• EXERCISE AIM: How many lines in the data below contain the string "right"? State that number only.

• PROVIDED DATA:
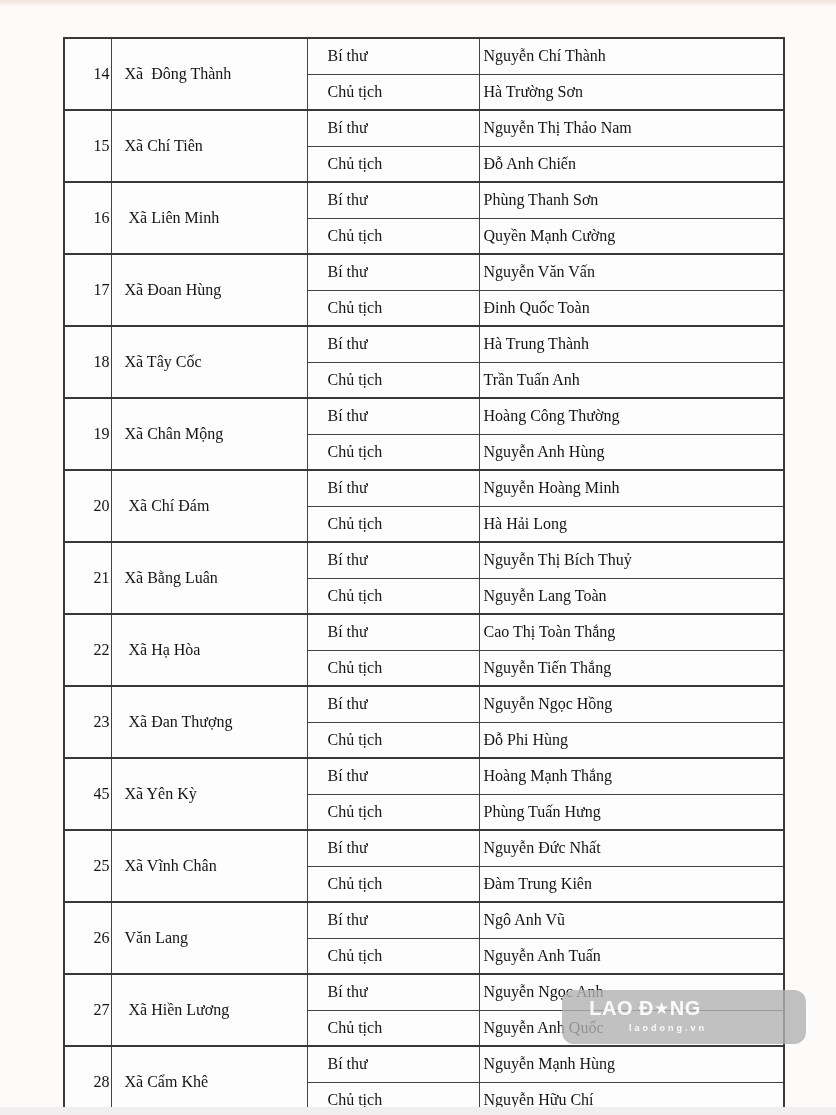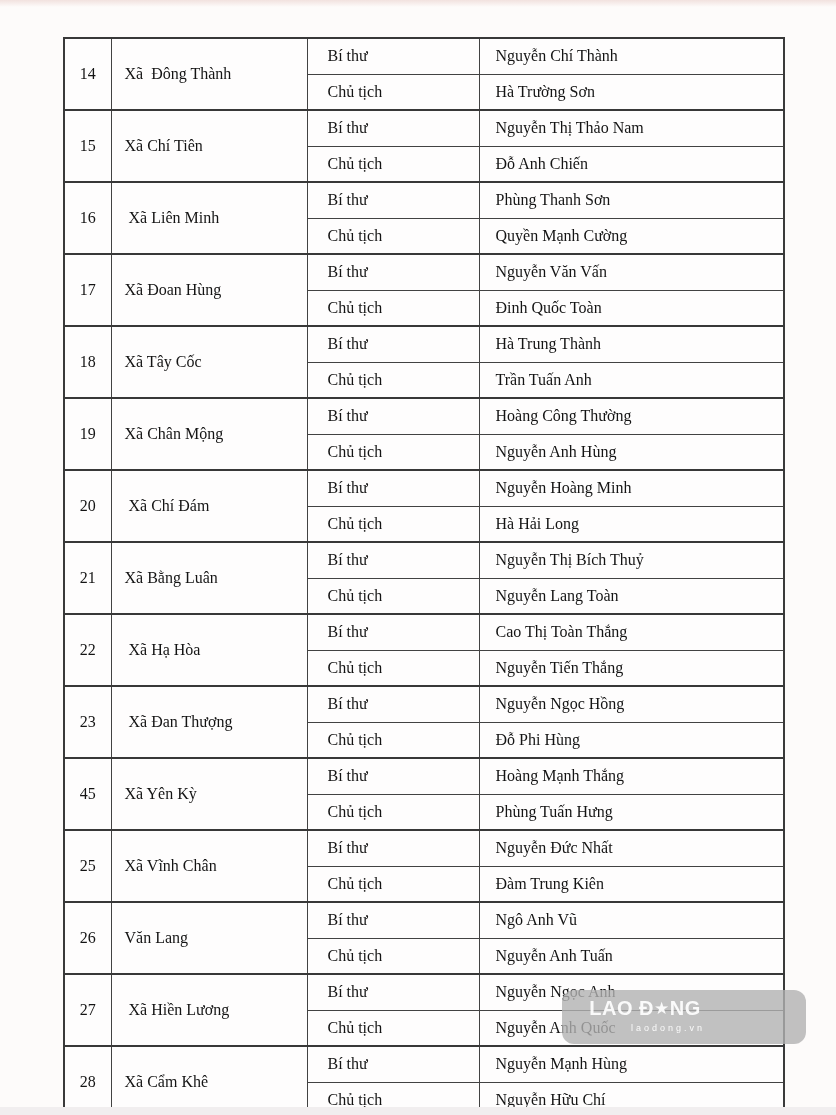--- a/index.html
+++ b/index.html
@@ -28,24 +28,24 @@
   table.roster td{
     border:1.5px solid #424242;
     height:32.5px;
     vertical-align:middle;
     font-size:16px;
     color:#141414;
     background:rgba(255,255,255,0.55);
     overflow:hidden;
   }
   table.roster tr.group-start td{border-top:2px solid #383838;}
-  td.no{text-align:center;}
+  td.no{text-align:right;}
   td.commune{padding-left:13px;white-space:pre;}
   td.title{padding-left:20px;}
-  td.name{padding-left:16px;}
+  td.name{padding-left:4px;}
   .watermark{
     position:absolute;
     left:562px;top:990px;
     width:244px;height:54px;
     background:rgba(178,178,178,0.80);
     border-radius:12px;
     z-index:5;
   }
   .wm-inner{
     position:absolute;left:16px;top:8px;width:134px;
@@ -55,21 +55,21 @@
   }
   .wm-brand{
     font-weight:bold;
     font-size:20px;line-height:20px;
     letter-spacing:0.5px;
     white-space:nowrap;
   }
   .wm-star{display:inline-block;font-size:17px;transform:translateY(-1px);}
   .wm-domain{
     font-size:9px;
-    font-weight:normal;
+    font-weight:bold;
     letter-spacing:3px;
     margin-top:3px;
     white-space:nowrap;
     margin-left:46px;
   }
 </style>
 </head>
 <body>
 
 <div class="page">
---
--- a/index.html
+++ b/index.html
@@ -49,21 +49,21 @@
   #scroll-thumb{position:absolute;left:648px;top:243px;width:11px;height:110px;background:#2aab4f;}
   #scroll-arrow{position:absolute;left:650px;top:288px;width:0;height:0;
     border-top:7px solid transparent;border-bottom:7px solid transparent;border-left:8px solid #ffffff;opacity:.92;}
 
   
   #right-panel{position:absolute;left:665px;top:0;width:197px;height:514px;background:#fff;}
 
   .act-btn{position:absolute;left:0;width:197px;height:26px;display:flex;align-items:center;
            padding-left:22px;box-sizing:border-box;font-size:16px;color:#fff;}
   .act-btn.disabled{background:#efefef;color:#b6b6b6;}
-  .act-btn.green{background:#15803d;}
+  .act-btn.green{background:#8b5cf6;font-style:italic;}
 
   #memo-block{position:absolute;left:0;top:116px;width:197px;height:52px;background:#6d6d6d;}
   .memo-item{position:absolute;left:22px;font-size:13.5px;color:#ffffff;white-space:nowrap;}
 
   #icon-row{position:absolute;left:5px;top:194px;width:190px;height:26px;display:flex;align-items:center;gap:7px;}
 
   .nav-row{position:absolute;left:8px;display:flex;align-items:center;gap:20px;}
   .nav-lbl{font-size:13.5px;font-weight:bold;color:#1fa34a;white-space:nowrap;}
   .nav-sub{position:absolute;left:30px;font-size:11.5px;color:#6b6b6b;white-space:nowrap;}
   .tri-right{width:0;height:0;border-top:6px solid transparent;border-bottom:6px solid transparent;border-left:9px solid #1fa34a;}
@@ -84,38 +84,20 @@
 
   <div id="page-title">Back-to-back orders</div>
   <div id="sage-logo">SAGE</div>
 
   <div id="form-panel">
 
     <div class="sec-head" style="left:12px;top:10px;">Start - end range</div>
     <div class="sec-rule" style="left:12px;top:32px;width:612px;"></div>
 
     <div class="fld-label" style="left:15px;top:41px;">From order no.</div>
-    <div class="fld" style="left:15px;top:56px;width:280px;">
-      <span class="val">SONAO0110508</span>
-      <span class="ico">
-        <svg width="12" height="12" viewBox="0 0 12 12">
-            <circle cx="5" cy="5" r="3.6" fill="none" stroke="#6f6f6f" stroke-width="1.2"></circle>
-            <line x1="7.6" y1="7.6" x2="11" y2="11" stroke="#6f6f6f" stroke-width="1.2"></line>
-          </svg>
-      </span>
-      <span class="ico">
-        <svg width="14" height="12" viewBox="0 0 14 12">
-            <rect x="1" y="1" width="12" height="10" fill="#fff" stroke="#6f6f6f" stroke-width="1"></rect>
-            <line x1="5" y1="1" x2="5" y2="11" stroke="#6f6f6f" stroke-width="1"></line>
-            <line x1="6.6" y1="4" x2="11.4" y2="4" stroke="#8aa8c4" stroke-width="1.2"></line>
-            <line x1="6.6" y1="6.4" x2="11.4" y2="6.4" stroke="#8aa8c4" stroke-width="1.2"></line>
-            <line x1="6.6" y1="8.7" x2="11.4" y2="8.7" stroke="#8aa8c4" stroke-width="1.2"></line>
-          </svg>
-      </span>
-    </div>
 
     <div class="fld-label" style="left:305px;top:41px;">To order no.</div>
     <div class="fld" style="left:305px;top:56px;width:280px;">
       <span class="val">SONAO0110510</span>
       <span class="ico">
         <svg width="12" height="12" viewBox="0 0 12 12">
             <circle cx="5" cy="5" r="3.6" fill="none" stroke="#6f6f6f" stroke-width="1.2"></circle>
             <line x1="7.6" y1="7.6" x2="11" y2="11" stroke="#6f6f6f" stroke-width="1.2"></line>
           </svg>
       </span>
...
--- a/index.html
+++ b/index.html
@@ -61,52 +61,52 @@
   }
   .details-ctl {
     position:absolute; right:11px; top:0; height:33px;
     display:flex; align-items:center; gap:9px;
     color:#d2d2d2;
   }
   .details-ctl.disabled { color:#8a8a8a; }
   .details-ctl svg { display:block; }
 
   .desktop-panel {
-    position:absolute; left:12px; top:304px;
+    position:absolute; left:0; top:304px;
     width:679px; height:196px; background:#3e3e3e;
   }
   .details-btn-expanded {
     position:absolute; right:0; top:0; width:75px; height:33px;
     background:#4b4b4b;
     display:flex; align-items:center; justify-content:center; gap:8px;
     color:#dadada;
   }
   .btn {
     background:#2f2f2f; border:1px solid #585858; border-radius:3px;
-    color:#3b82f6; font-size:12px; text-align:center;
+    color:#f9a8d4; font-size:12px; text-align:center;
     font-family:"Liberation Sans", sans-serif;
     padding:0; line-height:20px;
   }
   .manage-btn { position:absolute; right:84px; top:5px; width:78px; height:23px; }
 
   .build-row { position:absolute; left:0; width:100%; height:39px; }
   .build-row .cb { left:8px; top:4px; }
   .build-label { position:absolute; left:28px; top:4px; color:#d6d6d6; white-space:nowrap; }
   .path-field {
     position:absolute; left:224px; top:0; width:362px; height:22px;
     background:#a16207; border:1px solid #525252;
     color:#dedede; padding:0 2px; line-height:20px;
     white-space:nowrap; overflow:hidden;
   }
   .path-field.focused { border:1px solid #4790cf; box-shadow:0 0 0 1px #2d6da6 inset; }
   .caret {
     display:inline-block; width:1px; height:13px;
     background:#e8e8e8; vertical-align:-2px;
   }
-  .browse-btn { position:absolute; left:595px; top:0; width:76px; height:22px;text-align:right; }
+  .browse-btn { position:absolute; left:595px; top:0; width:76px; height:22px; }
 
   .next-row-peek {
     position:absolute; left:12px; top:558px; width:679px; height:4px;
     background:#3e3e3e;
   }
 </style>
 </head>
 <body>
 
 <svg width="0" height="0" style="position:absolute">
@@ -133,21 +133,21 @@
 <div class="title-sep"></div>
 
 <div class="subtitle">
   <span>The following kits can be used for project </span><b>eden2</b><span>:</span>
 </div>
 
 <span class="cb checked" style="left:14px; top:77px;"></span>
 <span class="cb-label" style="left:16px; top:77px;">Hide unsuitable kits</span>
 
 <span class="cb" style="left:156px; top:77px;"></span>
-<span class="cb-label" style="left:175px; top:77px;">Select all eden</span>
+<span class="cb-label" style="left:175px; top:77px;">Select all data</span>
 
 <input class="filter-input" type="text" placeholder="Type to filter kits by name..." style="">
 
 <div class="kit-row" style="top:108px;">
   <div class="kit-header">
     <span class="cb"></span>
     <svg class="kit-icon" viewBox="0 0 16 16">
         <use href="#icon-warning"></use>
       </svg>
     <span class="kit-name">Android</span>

• FINAL ANSWER: 7